NK starch–butyric acid complex had the highest RS content of 80.78% (p < 0.05), followed by the starch–linoleic acid complex (69.12%), the starch–lauric acid complex (51.62%), and the starch–stearic acid complex (48.93%) (Figure 1h), respectively. These were noticed to be highly correlated with the CI values of the different FA–starch complexes (Figure 1g). The fluctuation of the RDS and SDS contents as influenced by the FA chain length (Figure 1h) may be attributed to the transformation of RDS to SDS or RS, as well as the conversion of SDS to RS. The crystalline regions in RS are more compactly ordered than the amorphous regions, making them less particularly susceptible to amylolytic enzyme attack [26,27]. The granules of starch are typically spherical in shape and feature polycrystalline structures with an amorphous area and crystalline structure. The starch molecules are disorganized in the amorphous zone, but they are precisely arranged in double helices in the crystalline region [24].

3.2. Physico-Chemical Properties

3.2.1. Water Absorption Capacity (WAC) and Oil Absorption Capacity (OAC)

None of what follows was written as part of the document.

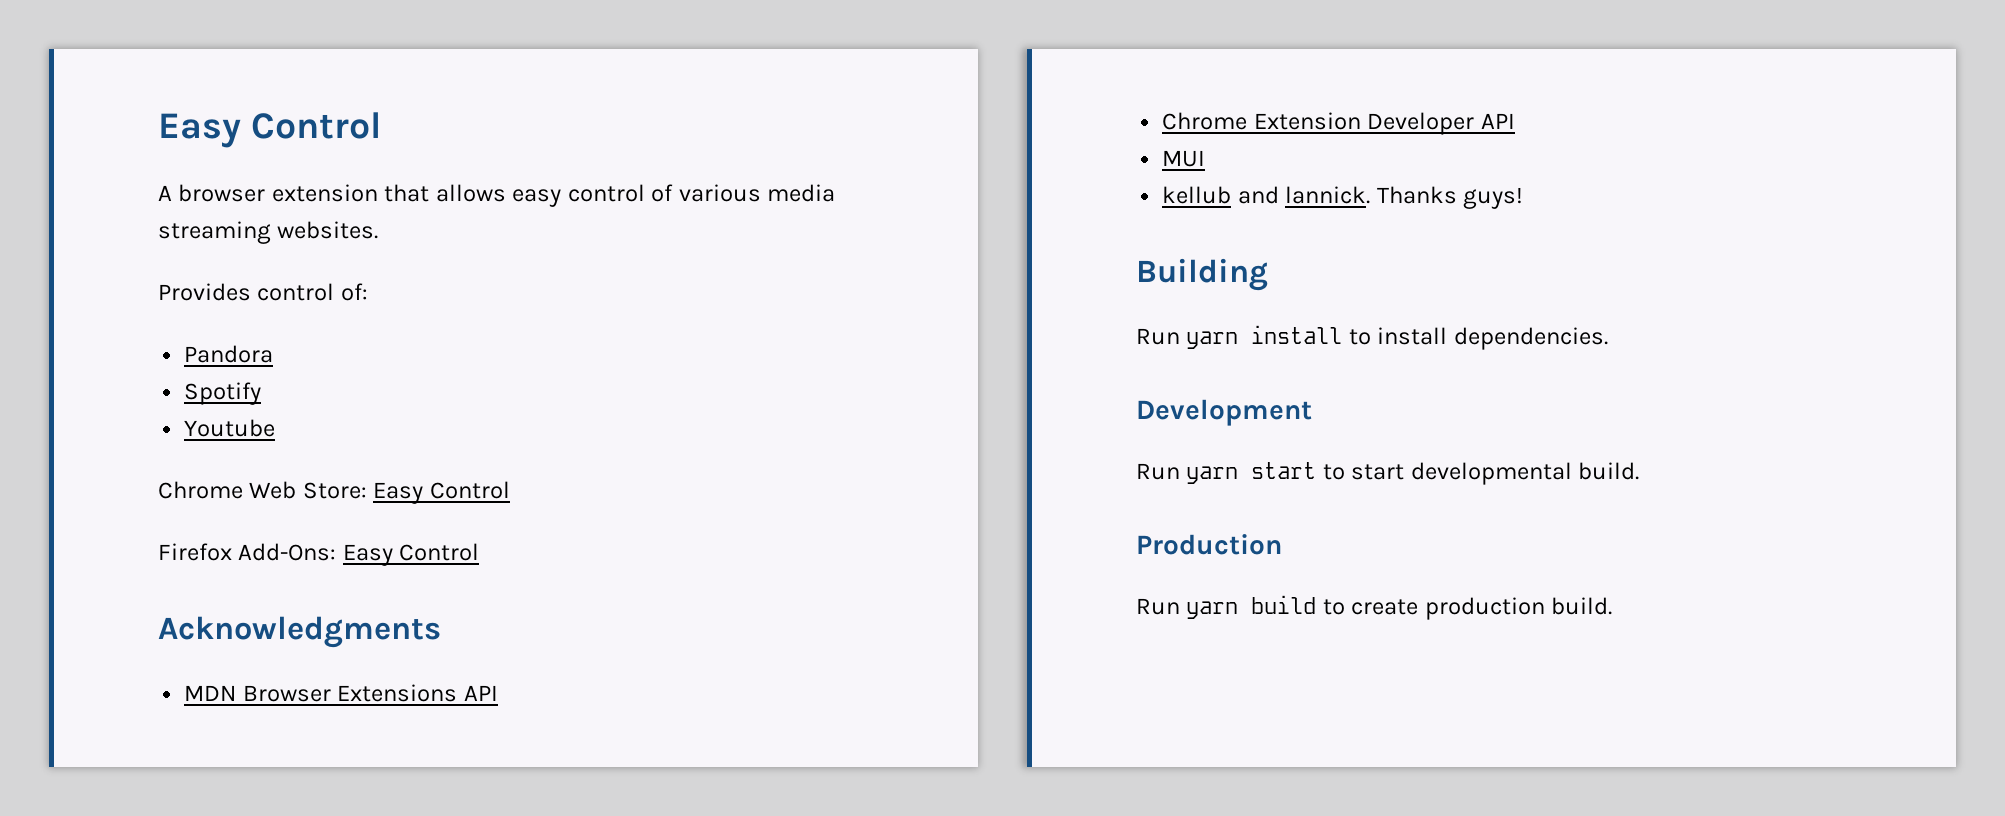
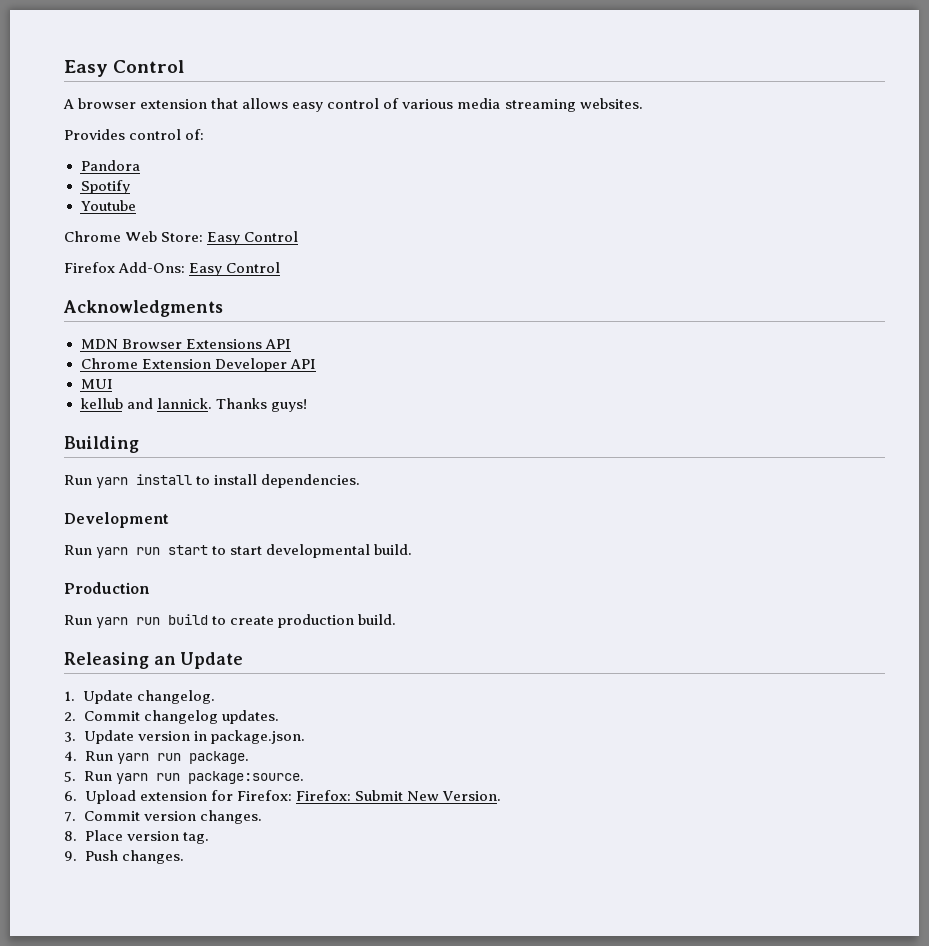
(1239, 475) none -> [136,547,161,555] run
(1239, 610) none -> [136,617,161,625] run
(1613, 606) none -> [64,652,244,669] [64,690,216,704] [64,710,279,724] [64,730,305,744] [64,751,249,764] [64,771,304,784] [64,790,501,804] [64,810,262,824] [64,830,209,844] [64,850,184,864] // Releasing an Update // 1. Update changelog. // 2. Commit changelog updates. // 3. Update version in package.json. // 4. Run yarn run package. // 5. Run yarn run package:source. // 6. Upload extension for Firefox: Firefox: Submit New Version. // 7. Commit version changes. // 8. Place version tag. // 9. Push changes.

Table 1 shows the WAC and OAC of native NK starch and lipid-treated starches. When compared to the native starch (1.73 g/g), there was a substantial increase in WAC of the starch–lipid complexes (p < 0.05), ranging from 4.27–4.6 g/g depending on the integrated FA. The increased WAC was mostly attributable to the heated gelatinization and intensified ultrasonic treatment, which increased the exposure of the hydroxyl groups in amylose and amylopectin. These data were consistent with the previous study of Ashwar et al. [22], who found that the rice starch subjected to a dual autoclaving-retrogradation treatment had a higher WAC than the native rice starch. When compared to the native counterpart (2.19 g/g), the starch–lipid complexes had a lower OAC (1.85–1.95 g/g, Table 1). The reduced OAC of the complexes would be owing to the intact amylose–amylose and/or amylose–amylopectin interactions as a result of high temperature/ultrasonication, or to the unavailable oil integration in a porous starch network of amylose or amylopectin caused by the establishment of a starch–lipid complex. This result was supported by the lower OAC of the complexes with higher CI values with improved WAC, such as starch–butyric and starch–linoleic complexes (Figure 1h).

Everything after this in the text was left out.